Parents kept close watch over their bodyboarding or wading children, looking up with alarm at pods of dolphins whose fins broke the glassy water beyond the surf.
There was no sign of the shark, believed to be a great white about 15 feet long, that killed triathlete David Martin on Friday. Coast Guard and San Diego County sheriff's helicopters continued to patrol the coastline, watching for signs of trouble.
Seventeen miles of coastline - from Torrey Pines State Beach to south Carlsbad - that closed for the weekend were expected to reopen Monday morning. Beaches farther north were crowded as inland temperatures soared.
A few intrepid surfers continued to ignore the shark advisory.
Dan Latour of San Diego said he didn't think twice about fleeing stifling heat to practice his skimboarding technique at Tide Beach, where Martin was taken to shore Friday.
"It was just so hot so we decided to come out here," said Latour, 30.
His friend Debra Oppenheimer said she figured they would be safe as long as they didn't go in too deep.
"I probably wouldn't go surfing or snorkeling in a wet suit, looking like a seal," she said as she spun the board in shallow water.
Martin's oldest son, Jeff, 41, said at a news conference that no one in the family ever imagined a shark attack in Solana Beach.
"People would ask us about sharks and we would laugh," he said.
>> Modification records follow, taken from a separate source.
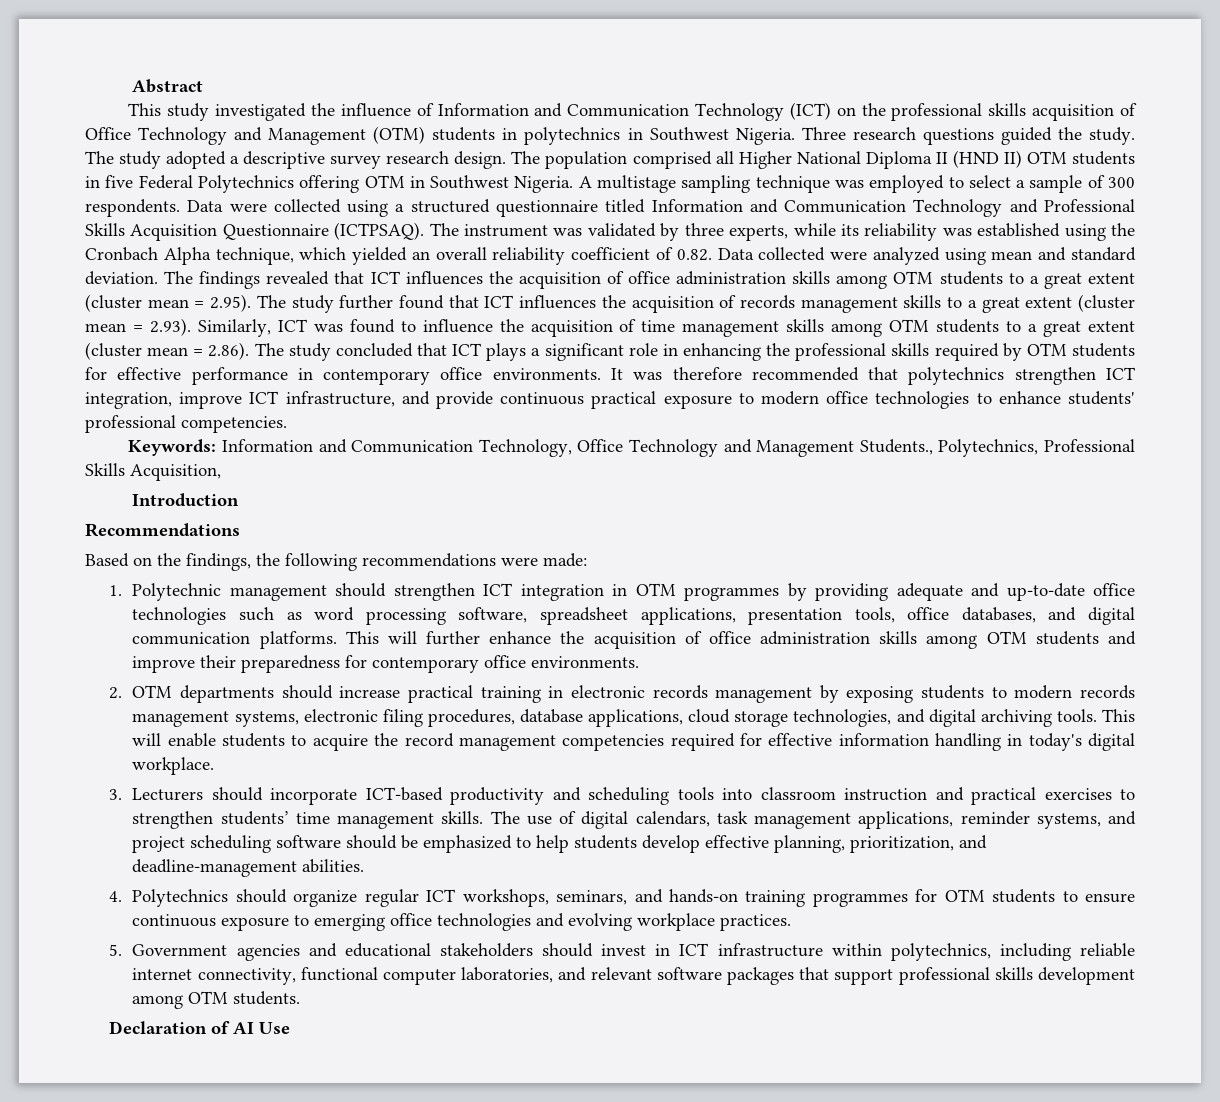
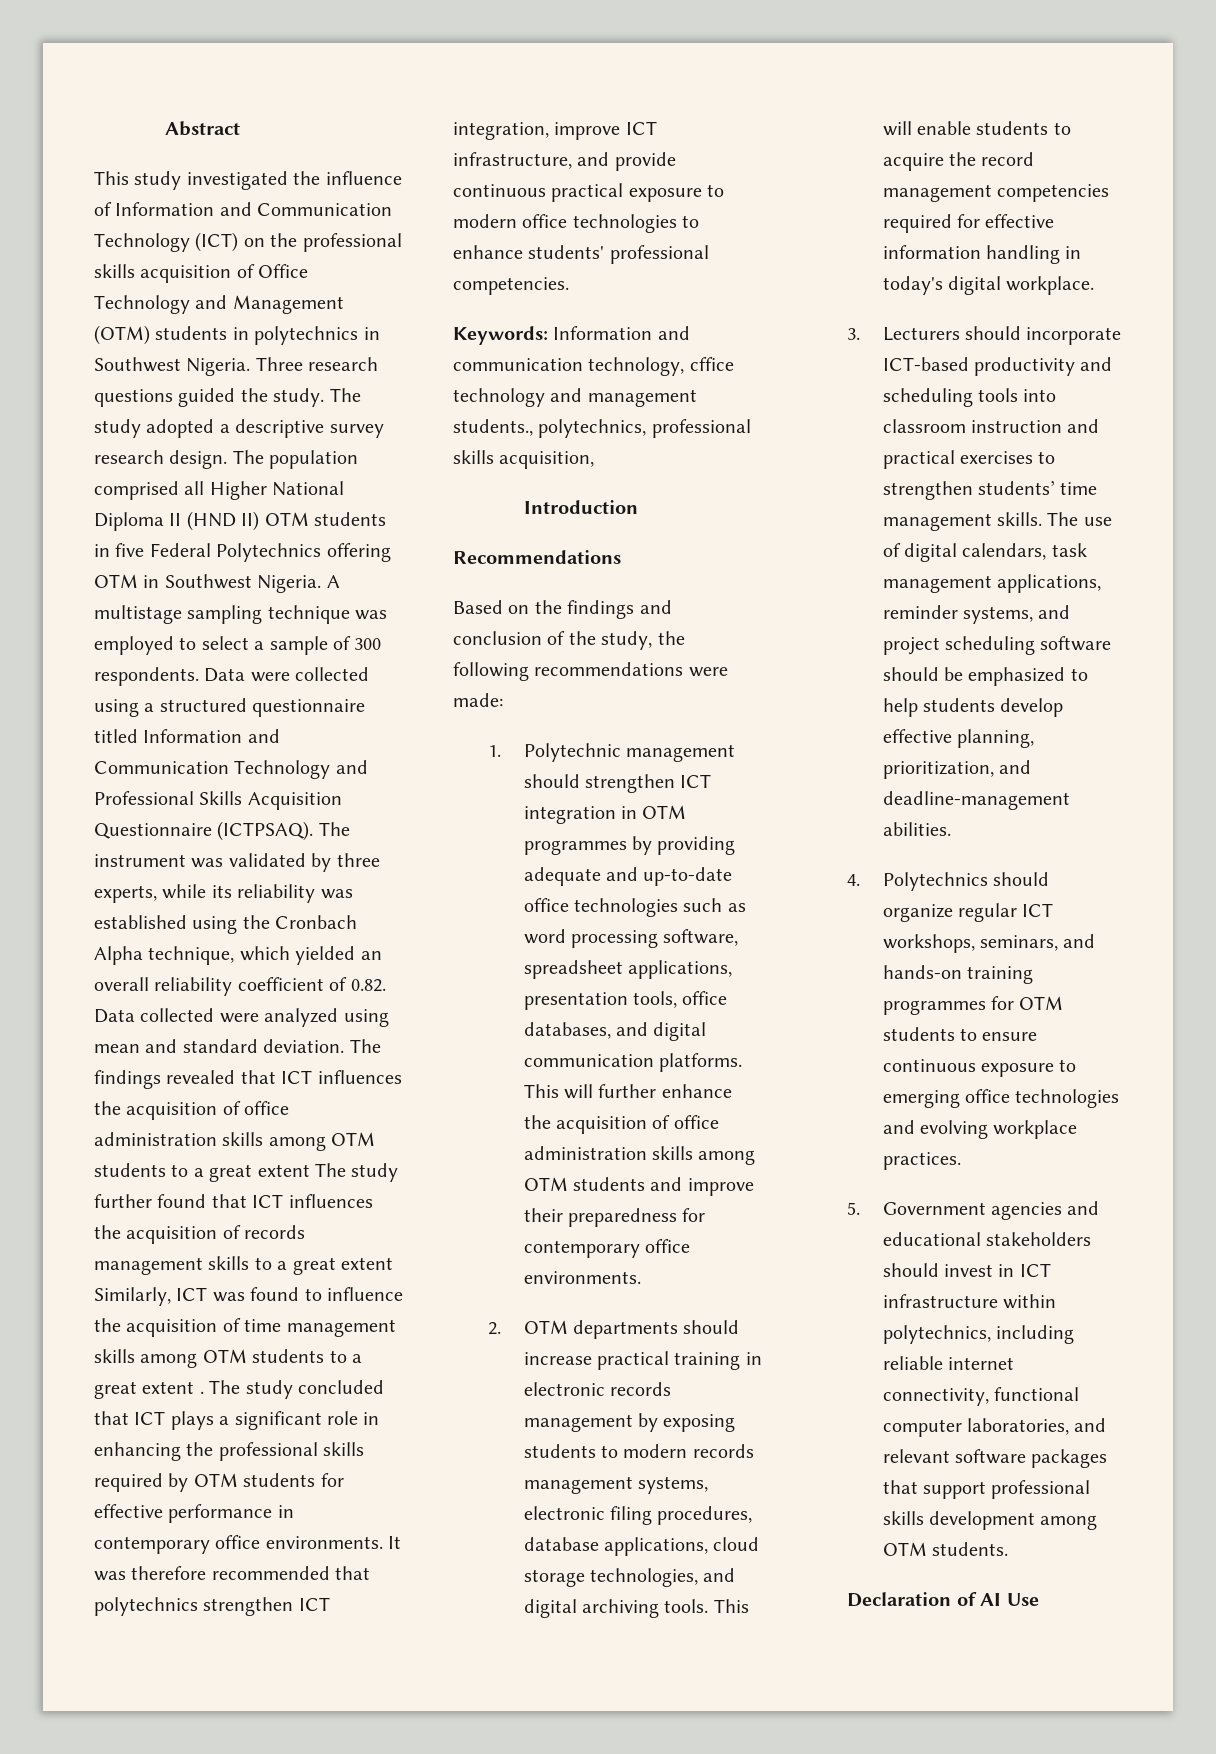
- The findings revealed that ICT influences the acquisition of office administration skills among OTM students to a great extent (cluster mean = 2.95). The study further found that ICT influences the acquisition of records management skills to a great extent (cluster mean = 2.93). Similarly, ICT was found to influence the acquisition of time management skills among OTM students to a great extent (cluster mean = 2.86). The study concluded that ICT plays a significant role in enhancing the professional skills required by OTM students for effective performance in contemporary office environments.
+ The findings revealed that ICT influences the acquisition of office administration skills among OTM students to a great extent The study further found that ICT influences the acquisition of records management skills to a great extent Similarly, ICT was found to influence the acquisition of time management skills among OTM students to a great extent . The study concluded that ICT plays a significant role in enhancing the professional skills required by OTM students for effective performance in contemporary office environments.
- Keywords: Information and Communication Technology, Office Technology and Management Students., Polytechnics, Professional Skills Acquisition,
+ Keywords: Information and communication technology, cffice technology and management students., polytechnics, professional skills acquisition,
- Based on the findings, the following recommendations were made:
+ Based on the findings and conclusion of the study, the following recommendations were made:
The attack happened despite "staggering odds," he said, and he had no qualms about going surfing Saturday at the same beach where his father died.
The San Diego County medical examiner's office said David Martin, a 66-year-old retired veterinarian, bled to death after being bitten across both legs by the shark as he swam with nine fellow triathletes about 150 yards offshore. Witnesses said he was lifted out of the water by the creature, which retreated after a single bite.
Jeff Martin told said his father loved night diving and other activities in the sea.
David Martin's five adult children, joined by other relatives and friends, left bright yellow sunflowers next to a makeshift memorial of bouquets and cards tucked into a railing at the top of a bluff overlooking the sea.
Great whites are rare along the Southern California coast, though females sometimes come south from their usual territory in the cooler water of the central and northern coast to pup.
Martin is the first shark fatality in San Diego County since 1994, when a woman's body was found with bites off Ocean Beach, near downtown San Diego. Prior to that, the last shark fatality in the area was in 1959, when a diver was bitten near La Jolla, about 10 miles south of Solana Beach.